### WHAT YOU ARE ASKED TO DO
The lines to be copied are those below that contain "center".

Web interface edit records:
* * * * * * * * *

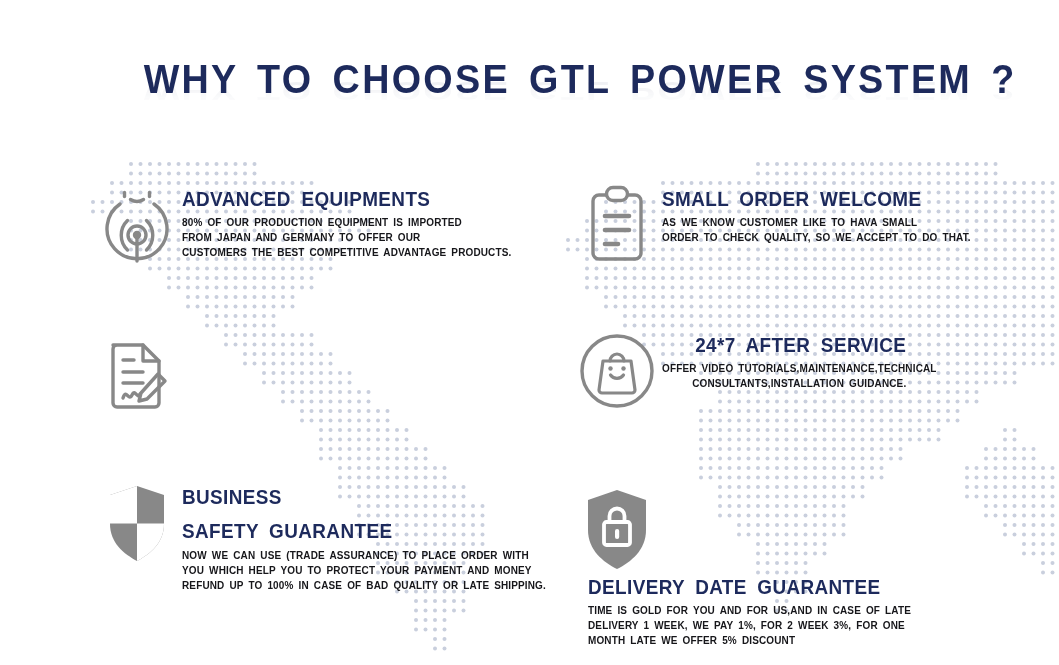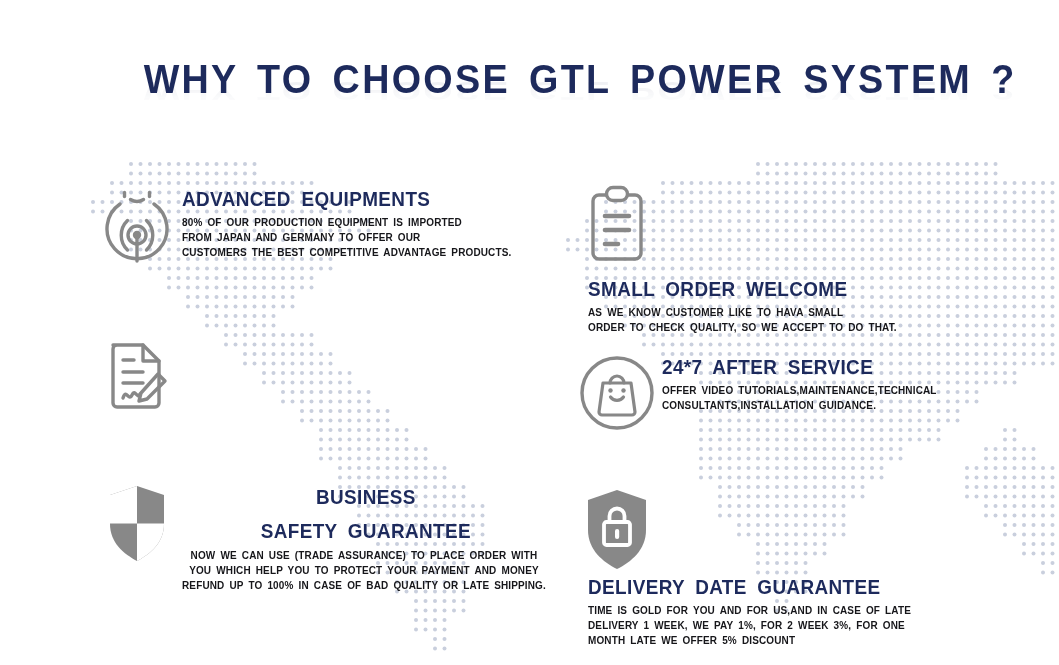--- a/index.html
+++ b/index.html
@@ -119,7 +119,7 @@
   #feat-2 { left: 100px; top: 336px; }
   #feat-4 { left: 100px; top: 482px; text-align: center; }
   
-  #feat-1 { left: 580px; top: 184px; flex-direction: column; }
+  #feat-1 { left: 580px; top: 184px; }
   #feat-3 { left: 580px; top: 352px; }
   #feat-5 { left: 580px; top: 482px; flex-direction: column; }
 

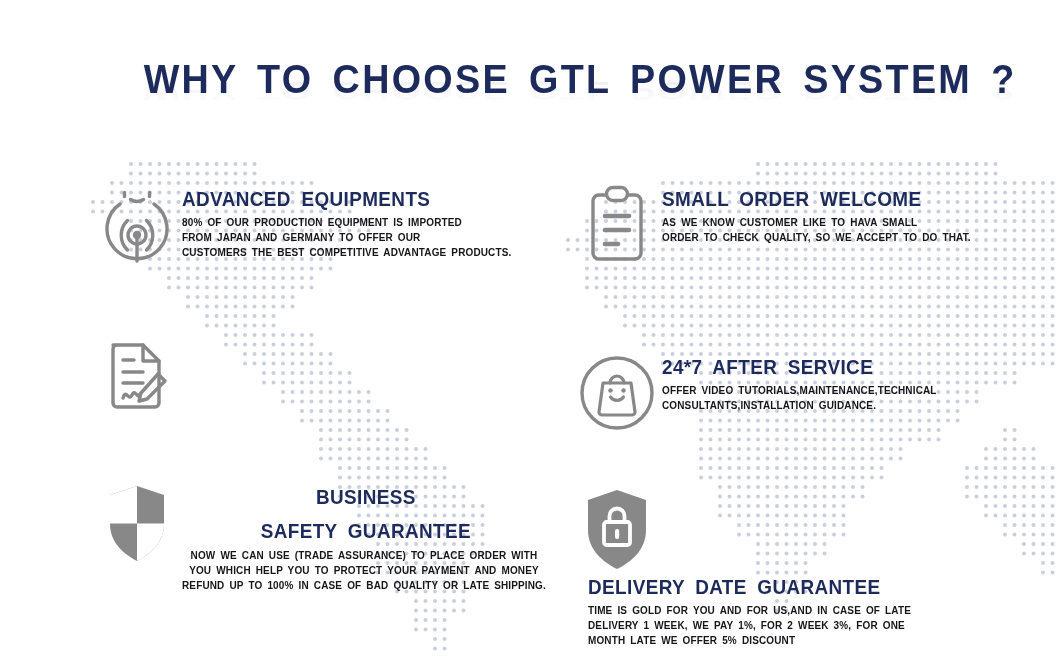--- a/index.html
+++ b/index.html
@@ -120,7 +120,7 @@
   #feat-4 { left: 100px; top: 482px; text-align: center; }
   
   #feat-1 { left: 580px; top: 184px; }
-  #feat-3 { left: 580px; top: 352px; }
+  #feat-3 { left: 580px; top: 330px; text-align: center; }
   #feat-5 { left: 580px; top: 482px; flex-direction: column; }
 
   

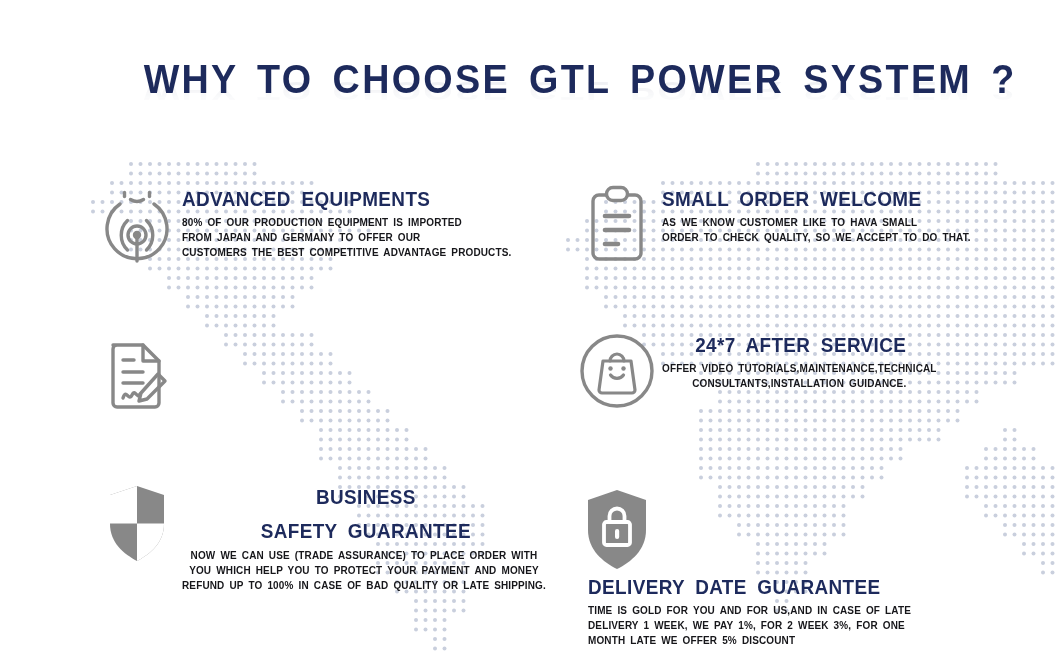--- a/index.html
+++ b/index.html
@@ -117,7 +117,7 @@
   
   #feat-0 { left: 100px; top: 184px; }
   #feat-2 { left: 100px; top: 336px; }
-  #feat-4 { left: 100px; top: 482px; text-align: center; }
+  #feat-4 { left: 100px; top: 482px; }
   
   #feat-1 { left: 580px; top: 184px; }
   #feat-3 { left: 580px; top: 330px; text-align: center; }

* * * * * * * * *

### ANSWER TO THIS PROBLEM
   #feat-4 { left: 100px; top: 482px; text-align: center; }
   #feat-4 { left: 100px; top: 482px; text-align: center; }
+  #feat-3 { left: 580px; top: 330px; text-align: center; }
-  #feat-4 { left: 100px; top: 482px; text-align: center; }
   #feat-3 { left: 580px; top: 330px; text-align: center; }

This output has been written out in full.